• Task details: For the material below, output exactly the span from the line with "column id | position: none -> 2" to the line with "Grand total | IC3: 2.191 -> 0.492", including both, and nothing besides.

---+---

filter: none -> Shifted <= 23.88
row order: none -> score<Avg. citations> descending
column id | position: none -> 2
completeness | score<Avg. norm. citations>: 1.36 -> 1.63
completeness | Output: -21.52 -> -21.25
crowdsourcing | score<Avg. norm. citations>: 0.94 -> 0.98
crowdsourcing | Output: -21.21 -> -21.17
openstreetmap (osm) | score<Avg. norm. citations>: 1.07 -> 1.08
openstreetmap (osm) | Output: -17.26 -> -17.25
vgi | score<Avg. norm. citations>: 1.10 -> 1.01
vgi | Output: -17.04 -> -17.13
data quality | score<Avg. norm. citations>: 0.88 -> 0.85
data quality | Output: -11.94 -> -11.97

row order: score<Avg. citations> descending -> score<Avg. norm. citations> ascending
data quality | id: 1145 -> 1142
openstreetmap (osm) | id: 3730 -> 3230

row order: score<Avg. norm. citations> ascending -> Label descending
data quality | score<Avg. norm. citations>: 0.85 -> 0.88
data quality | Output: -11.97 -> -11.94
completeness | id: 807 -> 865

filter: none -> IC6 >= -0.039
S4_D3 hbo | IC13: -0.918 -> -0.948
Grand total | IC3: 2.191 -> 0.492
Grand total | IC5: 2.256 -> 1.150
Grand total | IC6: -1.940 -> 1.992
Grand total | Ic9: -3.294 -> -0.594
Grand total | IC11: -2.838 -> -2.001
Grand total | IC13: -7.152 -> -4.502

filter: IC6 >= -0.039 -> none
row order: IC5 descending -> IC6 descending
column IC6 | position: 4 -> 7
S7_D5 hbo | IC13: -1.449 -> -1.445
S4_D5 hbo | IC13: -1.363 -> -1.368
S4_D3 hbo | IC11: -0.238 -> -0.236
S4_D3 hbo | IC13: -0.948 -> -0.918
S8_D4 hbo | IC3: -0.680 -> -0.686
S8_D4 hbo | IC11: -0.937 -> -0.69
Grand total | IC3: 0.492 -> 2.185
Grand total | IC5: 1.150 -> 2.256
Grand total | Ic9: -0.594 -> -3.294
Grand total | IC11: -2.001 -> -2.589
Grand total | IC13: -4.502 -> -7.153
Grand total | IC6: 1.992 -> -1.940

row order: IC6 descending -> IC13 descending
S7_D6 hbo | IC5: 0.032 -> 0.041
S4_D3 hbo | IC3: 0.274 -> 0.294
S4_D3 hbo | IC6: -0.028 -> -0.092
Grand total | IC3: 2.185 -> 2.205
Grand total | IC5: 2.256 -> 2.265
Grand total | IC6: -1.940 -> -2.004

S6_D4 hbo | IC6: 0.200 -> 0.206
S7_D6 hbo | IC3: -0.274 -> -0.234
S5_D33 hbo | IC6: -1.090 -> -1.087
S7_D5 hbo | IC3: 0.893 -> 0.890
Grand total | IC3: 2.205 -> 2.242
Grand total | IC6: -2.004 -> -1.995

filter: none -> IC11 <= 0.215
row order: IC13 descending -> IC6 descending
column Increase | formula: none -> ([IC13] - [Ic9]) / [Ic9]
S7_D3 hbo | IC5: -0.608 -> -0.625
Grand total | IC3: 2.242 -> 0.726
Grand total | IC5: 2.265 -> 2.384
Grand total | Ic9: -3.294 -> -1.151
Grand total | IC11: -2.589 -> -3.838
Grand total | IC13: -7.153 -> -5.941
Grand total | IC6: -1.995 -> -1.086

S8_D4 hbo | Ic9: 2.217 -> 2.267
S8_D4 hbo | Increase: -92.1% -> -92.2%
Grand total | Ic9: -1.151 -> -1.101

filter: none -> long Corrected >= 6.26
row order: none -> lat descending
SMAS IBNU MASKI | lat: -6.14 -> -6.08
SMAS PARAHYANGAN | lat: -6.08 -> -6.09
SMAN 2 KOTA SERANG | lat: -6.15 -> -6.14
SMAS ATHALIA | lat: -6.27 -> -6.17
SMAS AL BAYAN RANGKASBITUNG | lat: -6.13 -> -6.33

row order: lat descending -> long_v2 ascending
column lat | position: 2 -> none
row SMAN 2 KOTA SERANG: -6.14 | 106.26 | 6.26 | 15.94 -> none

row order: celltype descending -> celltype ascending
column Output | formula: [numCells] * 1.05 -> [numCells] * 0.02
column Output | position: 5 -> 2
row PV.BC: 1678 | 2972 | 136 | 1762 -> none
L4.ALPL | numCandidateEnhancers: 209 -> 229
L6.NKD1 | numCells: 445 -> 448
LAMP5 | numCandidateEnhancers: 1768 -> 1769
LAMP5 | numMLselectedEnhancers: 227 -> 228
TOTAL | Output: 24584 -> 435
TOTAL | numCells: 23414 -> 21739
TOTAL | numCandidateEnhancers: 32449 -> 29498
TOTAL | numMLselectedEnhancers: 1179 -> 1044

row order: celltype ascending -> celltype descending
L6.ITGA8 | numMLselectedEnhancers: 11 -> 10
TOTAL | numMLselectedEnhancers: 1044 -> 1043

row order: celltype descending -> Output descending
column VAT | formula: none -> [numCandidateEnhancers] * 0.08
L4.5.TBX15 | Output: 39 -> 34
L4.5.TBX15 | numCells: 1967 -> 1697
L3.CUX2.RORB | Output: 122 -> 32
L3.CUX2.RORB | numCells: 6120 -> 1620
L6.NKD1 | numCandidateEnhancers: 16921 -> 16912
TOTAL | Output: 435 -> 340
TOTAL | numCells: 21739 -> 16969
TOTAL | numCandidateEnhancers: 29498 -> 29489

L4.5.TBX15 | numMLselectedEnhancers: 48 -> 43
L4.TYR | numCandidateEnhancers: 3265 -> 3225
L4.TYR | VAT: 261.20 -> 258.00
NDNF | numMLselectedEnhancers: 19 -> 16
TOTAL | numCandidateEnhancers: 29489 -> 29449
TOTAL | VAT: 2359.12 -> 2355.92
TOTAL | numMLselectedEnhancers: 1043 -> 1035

---+---

• Answer to the exercise:
column id | position: none -> 2
completeness | score<Avg. norm. citations>: 1.36 -> 1.63
completeness | Output: -21.52 -> -21.25
crowdsourcing | score<Avg. norm. citations>: 0.94 -> 0.98
crowdsourcing | Output: -21.21 -> -21.17
openstreetmap (osm) | score<Avg. norm. citations>: 1.07 -> 1.08
openstreetmap (osm) | Output: -17.26 -> -17.25
vgi | score<Avg. norm. citations>: 1.10 -> 1.01
vgi | Output: -17.04 -> -17.13
data quality | score<Avg. norm. citations>: 0.88 -> 0.85
data quality | Output: -11.94 -> -11.97

row order: score<Avg. citations> descending -> score<Avg. norm. citations> ascending
data quality | id: 1145 -> 1142
openstreetmap (osm) | id: 3730 -> 3230

row order: score<Avg. norm. citations> ascending -> Label descending
data quality | score<Avg. norm. citations>: 0.85 -> 0.88
data quality | Output: -11.97 -> -11.94
completeness | id: 807 -> 865

filter: none -> IC6 >= -0.039
S4_D3 hbo | IC13: -0.918 -> -0.948
Grand total | IC3: 2.191 -> 0.492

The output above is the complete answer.